Watch for the solo operator to stop being a single product and become a portfolio. The same founder who can run one agent-powered business can run five. We’ll see ‘personal holding companies’ — one human, a dozen AI-run product lines, each a former full-team business. Y Combinator’s batches are already 40%+ agent-infrastructure companies feeding this exact pattern.
And watch the failure rate become the story. When 70% of unsupervised agent tasks fail, the moat isn’t the agents — it’s the human judgment layer that knows which 70% to catch. The winners of 2027 won’t be the founders with the best agents. They’ll be the ones with the best taste about when to override them.
Cathedrals are for worship. Tents are for war.

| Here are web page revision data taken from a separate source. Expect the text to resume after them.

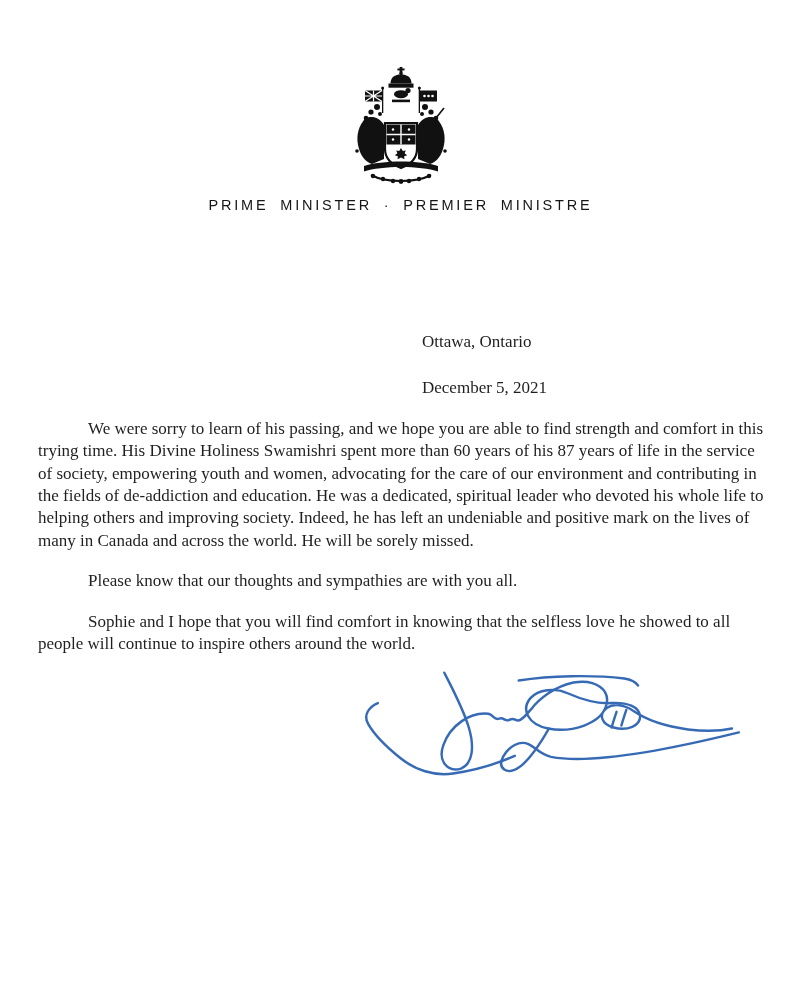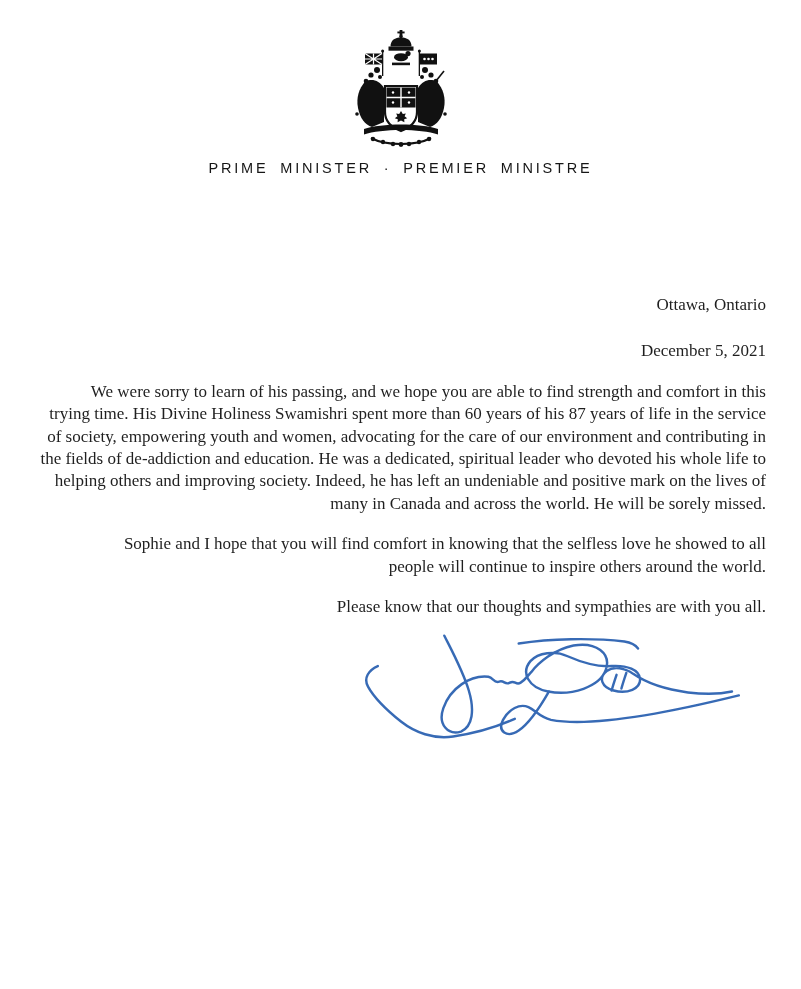--- a/index.html
+++ b/index.html
@@ -4,41 +4,41 @@
 <style>
   html, body { margin: 0; padding: 0; background: #ffffff; }
   .page {
     position: relative;
     width: 801px;
     height: 786px;
     background: #ffffff;
     overflow: hidden;
     font-family: "Liberation Serif", "DejaVu Serif", serif;
     color: #1f1f1f;
+    margin-top: 37px;
   }
   .crest-wrap {
     width: 100px;
     height: 117px;
     margin: 30px auto 0 auto;
   }
   .masthead {
     margin-top: 13px;
     text-align: center;
     font-family: "Liberation Sans", "DejaVu Sans", sans-serif;
     font-size: 14.5px;
     font-weight: 400;
     letter-spacing: 2.8px;
     word-spacing: 5px;
     color: #161616;
   }
   .content {
     padding: 0 35px 0 38px;
     font-size: 17px;
     line-height: 22.4px;
-    text-align: right;
   }
   .address-block {
     margin: 118px 0 0 384px;
   }
   .address-block p { margin: 0; }
   .date-line { margin-top: 24px !important; }
   .salutation { margin: 36px 0 0 0; }
   .para { margin: 18px 0 0 0; text-indent: 50px; }
   .closing { margin: 18px 0 0 382px; }
   .signature-wrap {
@@ -130,22 +130,22 @@
 
   <div class="content">
 
     <div class="address-block">
       <p>Ottawa, Ontario</p>
       <p class="date-line">December 5, 2021</p>
     </div>
 
 
     <p class="para">We were sorry to learn of his passing, and we hope you are able to find strength and comfort in this trying time. His Divine Holiness Swamishri spent more than 60 years of his 87 years of life in the service of society, empowering youth and women, advocating for the care of our environment and contributing in the fields of de-addiction and education. He was a dedicated, spiritual leader who devoted his whole life to helping others and improving society. Indeed, he has left an undeniable and positive mark on the lives of many in Canada and across the world. He will be sorely missed.</p>
+    <p class="para">Please know that our thoughts and sympathies are with you all.</p>
     <p class="para">Sophie and I hope that you will find comfort in knowing that the selfless love he showed to all people will continue to inspire others around the world.</p>
-    <p class="para">Please know that our thoughts and sympathies are with you all.</p>
 
 
     <div class="signature-wrap">
       <svg width="400" height="136" viewBox="0 0 400 139">
         <g fill="none" stroke="#2d63b2" stroke-width="2.5" stroke-linecap="round" opacity="0.95">
 
           <path d="M 24 45 C 15 49, 9 57, 14 66 C 20 77, 33 90, 48 102 C 62 113, 81 120, 101 117 C 122 114, 146 107, 164 99"></path>
 
           <path d="M 92 14 C 99 28, 111 50, 117 70 C 123 90, 121 107, 109 112 C 96 116, 85 105, 91 88 C 98 68, 118 54, 137 56 C 142 57, 143 63, 148 61 C 153 59, 154 65, 159 62 C 164 59, 165 65, 170 62 C 175 59, 177 55, 181 51 C 188 42, 204 28, 224 24 C 247 20, 263 32, 257 49 C 251 66, 222 76, 198 71 C 178 67, 170 52, 180 40 C 188 31, 205 29, 218 35 C 234 42, 250 46, 263 45 C 279 44, 291 49, 292 58 C 293 68, 279 74, 265 70 C 253 67, 249 57, 258 50 C 265 45, 277 47, 285 53 C 298 62, 318 69, 341 72 C 357 74, 373 74, 386 71"></path>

The one-person unicorn is the ultimate tent: no overhead, no committee, no three-week procurement cycle. Just a founder, a fleet of agents, and the nerve to ship before the incumbents finish their planning meeting.
I was right in January 2025. I just wasn’t bold enough. Won’t make that mistake twice.
Sources: original forecast (aiofthecoast.dcxps.com, Jan 6 2025); PYMNTS/NYT on Medvi (Apr 2026); Anthropic developer conference (May 2025); Sequoia ‘agentic leverage’; Scalable.news solo-founder data (2026); Gartner (Tom Coshow) on agent reliability; YC W26 batch composition.